Of all the entries below, retype only the lines from the one with "- docker-compose restart" through the one with "cp docker-compose.yml.example docker-compose.yml", exactly as they appear.

>>>

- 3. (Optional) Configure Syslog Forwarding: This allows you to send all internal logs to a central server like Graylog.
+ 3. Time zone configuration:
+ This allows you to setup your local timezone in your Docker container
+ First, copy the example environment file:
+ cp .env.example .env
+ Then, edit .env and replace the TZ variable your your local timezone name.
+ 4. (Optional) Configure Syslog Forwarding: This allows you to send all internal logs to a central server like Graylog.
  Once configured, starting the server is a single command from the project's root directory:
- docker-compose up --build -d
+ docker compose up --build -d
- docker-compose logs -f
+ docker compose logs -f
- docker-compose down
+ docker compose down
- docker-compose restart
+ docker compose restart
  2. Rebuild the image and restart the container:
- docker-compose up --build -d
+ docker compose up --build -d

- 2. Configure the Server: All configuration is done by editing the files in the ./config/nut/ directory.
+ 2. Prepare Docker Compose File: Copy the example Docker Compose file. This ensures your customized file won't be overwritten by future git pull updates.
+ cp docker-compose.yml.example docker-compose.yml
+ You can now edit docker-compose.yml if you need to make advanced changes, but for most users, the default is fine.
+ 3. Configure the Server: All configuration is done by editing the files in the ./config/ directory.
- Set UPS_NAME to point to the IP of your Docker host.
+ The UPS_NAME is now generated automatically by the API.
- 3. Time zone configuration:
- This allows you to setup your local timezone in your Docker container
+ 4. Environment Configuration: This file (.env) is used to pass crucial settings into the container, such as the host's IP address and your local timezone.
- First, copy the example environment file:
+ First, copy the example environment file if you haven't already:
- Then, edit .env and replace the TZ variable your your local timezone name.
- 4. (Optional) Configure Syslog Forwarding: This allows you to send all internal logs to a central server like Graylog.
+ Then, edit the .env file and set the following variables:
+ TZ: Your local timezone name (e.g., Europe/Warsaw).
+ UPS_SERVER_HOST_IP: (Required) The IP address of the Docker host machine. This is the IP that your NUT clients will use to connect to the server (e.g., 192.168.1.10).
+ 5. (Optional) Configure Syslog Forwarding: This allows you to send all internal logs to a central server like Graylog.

<<<
>>>

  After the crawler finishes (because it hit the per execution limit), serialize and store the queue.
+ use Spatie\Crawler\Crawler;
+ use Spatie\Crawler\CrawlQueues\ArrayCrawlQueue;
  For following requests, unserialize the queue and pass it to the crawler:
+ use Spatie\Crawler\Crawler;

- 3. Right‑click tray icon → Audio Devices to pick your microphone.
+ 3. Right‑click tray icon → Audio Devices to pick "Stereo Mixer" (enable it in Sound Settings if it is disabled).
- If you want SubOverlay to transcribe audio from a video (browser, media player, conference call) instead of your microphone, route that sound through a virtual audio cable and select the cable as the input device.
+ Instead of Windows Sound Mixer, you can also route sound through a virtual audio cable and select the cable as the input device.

<<<

EXPECTED ANSWER>
- docker-compose restart
+ docker compose restart
  2. Rebuild the image and restart the container:
- docker-compose up --build -d
+ docker compose up --build -d

- 2. Configure the Server: All configuration is done by editing the files in the ./config/nut/ directory.
+ 2. Prepare Docker Compose File: Copy the example Docker Compose file. This ensures your customized file won't be overwritten by future git pull updates.
+ cp docker-compose.yml.example docker-compose.yml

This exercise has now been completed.